Transformer uses attention methods to predict video frames based on frames that have occurred in the past, in combination with audio. By predicting actions, neural networks learn how to accurately render hand and body movements and facial expressions frame by frame, in sync with the audio.
The final step uses the predictions from the first neural network, followed by a second neural network that also uses diffusion to enhance the generation of high-resolution frames for the video. This second step is also the high water mark for the data.
Also: Generative AI fails at this very common ability of human thinking.
To create the high-resolution images, Corona's team compiled MENTOR, a dataset featuring 800,000 “identities” of videos of people talking. MENTOR consists of 2,200 hours of video, which the team says is the “largest dataset ever used in terms of identity and length” and more powerful than previous comparable datasets. even he claims to be 10 times larger.

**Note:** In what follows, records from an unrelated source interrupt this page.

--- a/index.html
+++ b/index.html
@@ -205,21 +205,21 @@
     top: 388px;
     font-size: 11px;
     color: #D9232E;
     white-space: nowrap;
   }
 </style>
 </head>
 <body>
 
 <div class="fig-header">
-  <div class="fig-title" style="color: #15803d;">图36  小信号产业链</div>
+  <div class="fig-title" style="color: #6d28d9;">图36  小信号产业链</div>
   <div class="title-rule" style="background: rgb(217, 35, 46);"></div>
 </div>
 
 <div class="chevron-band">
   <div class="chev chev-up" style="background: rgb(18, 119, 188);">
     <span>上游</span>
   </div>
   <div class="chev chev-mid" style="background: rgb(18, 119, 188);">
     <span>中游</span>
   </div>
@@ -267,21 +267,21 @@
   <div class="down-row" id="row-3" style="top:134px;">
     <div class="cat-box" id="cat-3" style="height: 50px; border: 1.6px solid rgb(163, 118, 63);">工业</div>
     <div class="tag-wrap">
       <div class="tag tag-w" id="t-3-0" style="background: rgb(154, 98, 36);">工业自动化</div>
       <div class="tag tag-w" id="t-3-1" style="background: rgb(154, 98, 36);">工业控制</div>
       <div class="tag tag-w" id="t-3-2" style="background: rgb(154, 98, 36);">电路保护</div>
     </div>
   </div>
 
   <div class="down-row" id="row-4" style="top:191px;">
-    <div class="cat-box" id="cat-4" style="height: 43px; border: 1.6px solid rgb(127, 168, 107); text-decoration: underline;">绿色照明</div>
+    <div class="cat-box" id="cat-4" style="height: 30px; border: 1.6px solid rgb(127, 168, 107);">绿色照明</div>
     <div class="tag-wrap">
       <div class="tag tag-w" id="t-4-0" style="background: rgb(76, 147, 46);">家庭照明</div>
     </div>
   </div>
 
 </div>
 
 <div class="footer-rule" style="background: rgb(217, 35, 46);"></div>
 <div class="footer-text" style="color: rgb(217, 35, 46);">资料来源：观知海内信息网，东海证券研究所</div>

The authors found that the process could be enhanced with a subsequent step called “fine-tuning.” Having already been “pre-trained” with MENTOR, sending a full-length video to her VLOGGER allows you to more realistically capture the idiosyncrasies of human head movements, such as blinking. “By fine-tuning the diffusion model with more data, VLOGGER learns how to better capture identity on monocular videos of subjects, for example when the reference image appears to have their eyes closed. Yes, the team calls this process “personalization.”

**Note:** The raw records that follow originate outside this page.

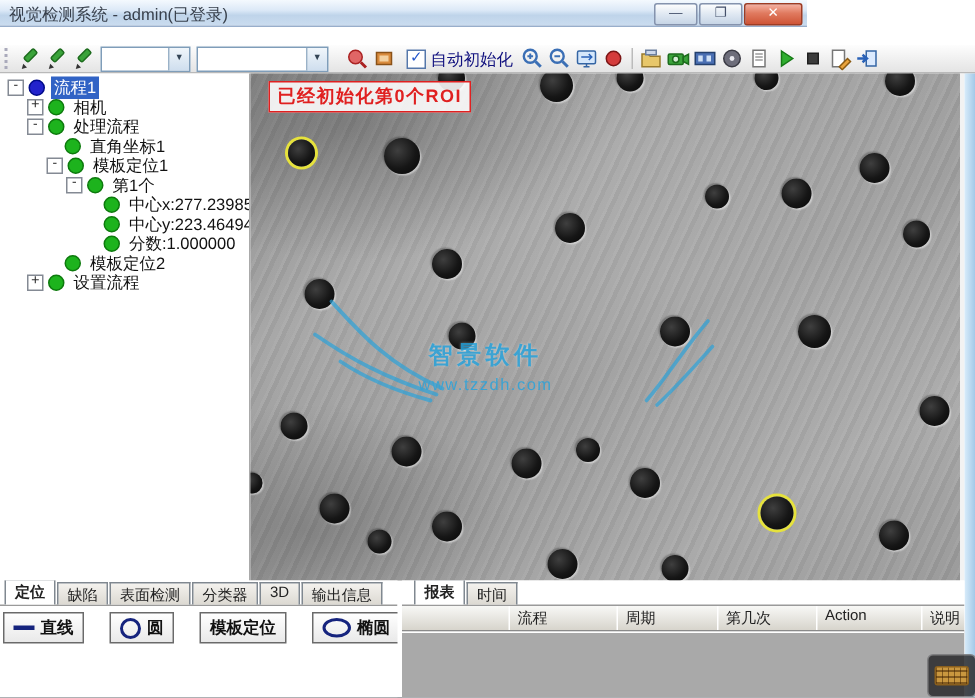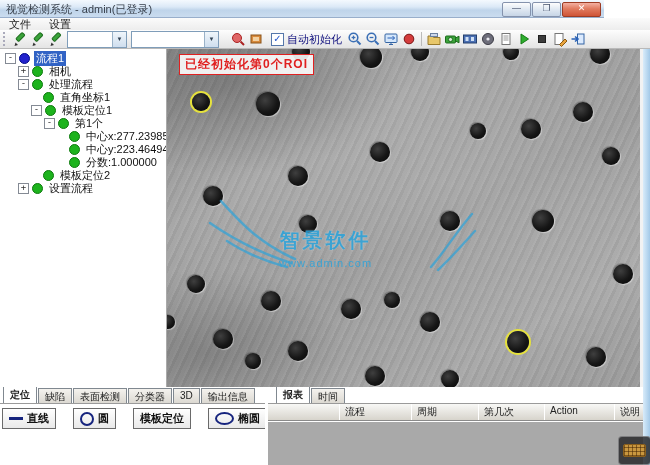--- a/index.html
+++ b/index.html
@@ -1,19 +1,19 @@
 <!DOCTYPE html>
 <html><head>
 <meta charset="utf-8">
 <style>
   html,body{margin:0;padding:0;background:#888;}
   #app{position:relative;width:650px;height:465px;overflow:hidden;background:#fff;
        font-family:"Liberation Sans","DejaVu Sans",sans-serif;outline:1px solid #5a6a7a;}
   
-  .titlebar{position:absolute;left:0;top:0;width:604px;height:17px;
+  .titlebar{position:absolute;left:0;top:0;width:538px;height:17px;
     background:linear-gradient(#f4f9fe,#dce9f7 40%,#bfd4ea 60%,#cadcef);border-bottom:1px solid #98aecb;}
   .title{position:absolute;left:6px;top:2px;font-size:11px;color:#38404c;white-space:nowrap;}
   .winbtns{position:absolute;right:3px;top:2px;display:flex;gap:1px;}
   .wbtn{width:27px;height:13px;border:1px solid #8593ad;border-radius:2px;font-size:9px;line-height:11px;
     text-align:center;color:#44506a;background:linear-gradient(#fdfdfd,#dfe8f2 50%,#c7d5e6);cursor:pointer;}
   .wbtn.close{width:37px;background:linear-gradient(#f4b0a1,#e07a5f 45%,#cf5436);color:#fff;border-color:#9d3c24;font-weight:bold;}
   
   .menubar{position:absolute;left:0;top:18px;width:650px;height:12px;background:linear-gradient(#fbfbfb,#ededed);
     display:flex;align-items:center;border-bottom:1px solid #e0e0e0;}
   .menuitem{font-size:11px;color:#222;padding:0 9px;cursor:default;}
@@ -52,21 +52,21 @@
       linear-gradient(150deg,#8f8f8f 0%,#a7a7a7 30%,#9c9c9c 55%,#aaaaaa 80%,#9b9b9b 100%);
     border-right:3px solid #f2f2f2;box-sizing:content-box;}
   .hole{position:absolute;border-radius:50%;
     background:radial-gradient(circle at 38% 35%, #3f3f3f, #161616 55%, #050505);
     box-shadow:1px 1px 1px rgba(255,255,255,.45), -1px -1px 1px rgba(0,0,0,.25);}
   .hole.ring{box-shadow:0 0 0 2px #e6e23c, 1px 1px 1px rgba(255,255,255,.3);}
   .msg{position:absolute;left:12px;top:5px;border:1px solid #e02020;color:#e02020;background:rgba(255,255,255,.88);
     font-size:12px;font-weight:bold;padding:1px 5px;letter-spacing:1px;white-space:nowrap;}
   .wm{position:absolute;left:40px;top:148px;width:300px;height:125px;opacity:.85;pointer-events:none;}
   .wmtext{position:absolute;left:72px;top:30px;text-align:center;color:#2aa3db;}
-  .wmtitle{font-size:20px;font-weight:bold;letter-spacing:3px;white-space:nowrap;
+  .wmtitle{font-size:16px;font-weight:bold;letter-spacing:3px;white-space:nowrap;
     text-shadow:0 0 2px rgba(255,255,255,.5);}
   .wmurl{font-size:11px;letter-spacing:1px;margin-top:3px;}
   .wing{position:absolute;}
   
   .rightstrip{position:absolute;left:643px;top:49px;width:7px;height:416px;
     background:linear-gradient(90deg,#d9ecfa,#a3c9e8);}
   
   .blpanel{position:absolute;left:0;top:387px;width:265px;height:78px;background:#fff;overflow:hidden;}
   .brpanel{position:absolute;left:268px;top:387px;width:375px;height:78px;background:#fff;overflow:hidden;}
   .tabrow{display:flex;align-items:flex-end;height:16px;padding-left:3px;border-bottom:1px solid #9a9a9a;}
@@ -99,24 +99,20 @@
 
   <div class="titlebar">
     <span class="title">视觉检测系统 - admin(已登录)</span>
     <div class="winbtns">
       <div class="wbtn">—</div>
       <div class="wbtn">❐</div>
       <div class="wbtn close">✕</div>
     </div>
   </div>
 
-  <div class="menubar">
-    <span class="menuitem">文件</span>
-    <span class="menuitem">设置</span>
-  </div>
 
   <div class="toolbar" id="toolbar">
       <span class="grip"></span>
       <span class="tbicon">
         <svg width="16" height="16" viewBox="0 0 16 16">
           <rect x="5.5" y="1.5" width="4" height="9" rx="1" transform="rotate(45 8 7)" fill="#3aa33a" stroke="#1d6b1d"></rect>
           <path d="M3.5 11.5 l2.5 2.5 -3.5 1 z" fill="#333"></path>
         </svg>
       </span>
       <span class="tbicon">
@@ -333,21 +329,21 @@
     <div class="wm">
       <svg class="wing" style="left:0;top:0" width="92" height="80" viewBox="0 0 92 80">
         <g fill="none" stroke="#2aa3db" stroke-width="2.6" stroke-linecap="round" opacity="0.8">
           <path d="M14 4 C 34 26, 52 46, 88 62"></path>
           <path d="M3 26 C 26 42, 50 55, 84 66"></path>
           <path d="M20 44 C 38 56, 58 64, 80 70"></path>
         </g>
       </svg>
       <div class="wmtext">
         <div class="wmtitle">智景软件</div>
-        <div class="wmurl">www.admin.com</div>
+        <div class="wmurl">www.tzzdh.com</div>
       </div>
       <svg class="wing" style="left:218px;top:14px" width="52" height="62" viewBox="0 0 52 62">
         <g fill="none" stroke="#2aa3db" stroke-width="2.4" stroke-linecap="round" opacity="0.8">
           <path d="M47 3 C 32 20, 20 40, 6 56"></path>
           <path d="M50 20 C 38 33, 27 46, 13 59"></path>
         </g>
       </svg>
     </div>
     <div class="msg">已经初始化第0个ROI</div>
   </div>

The larger point of this approach is that it couples the predictions within a single neural network with high-resolution images, and what makes VLOGGER so provocative is that the program, like Sora, simply generates videos. It's not just that. VLOGGER links that video to actions and expressions that you can control. Its lifelike video unfolds and can be manipulated like a puppet.
Also: Nvidia CEO Jensen Huang unveils next-generation 'Blackwell' chip family at GTC
“Our aim is to bridge the gap between recent video compositing efforts that can generate dynamic videos without controlling identity or pose, and controllable image generation methods,” says Corona's team. is writing.
VLOGGER can not only be a voice-driven avatar, but also potentially lead to editing features such as changing the speaking subject's mouth or eyes. For example, you can change a virtual person in a video that blinks a lot to blink only a little or not at all. You can also narrow your wide-mouthed speech to make more detailed lip movements.
Despite achieving new cutting-edge technology for simulating humans, the question the Corona team did not address is what the world should expect from misuse of the technology. It's easy to imagine a portrait of a politician saying absolutely devastating things about, say, impending nuclear war.
Perhaps the next step in this Avatar game will be a shockingly lifelike version of the Voight-Kampf test in Blade Runner that will allow society to tell which speakers are real and which are just deepfakes. It will be a neural network that will help you distinguish in this way.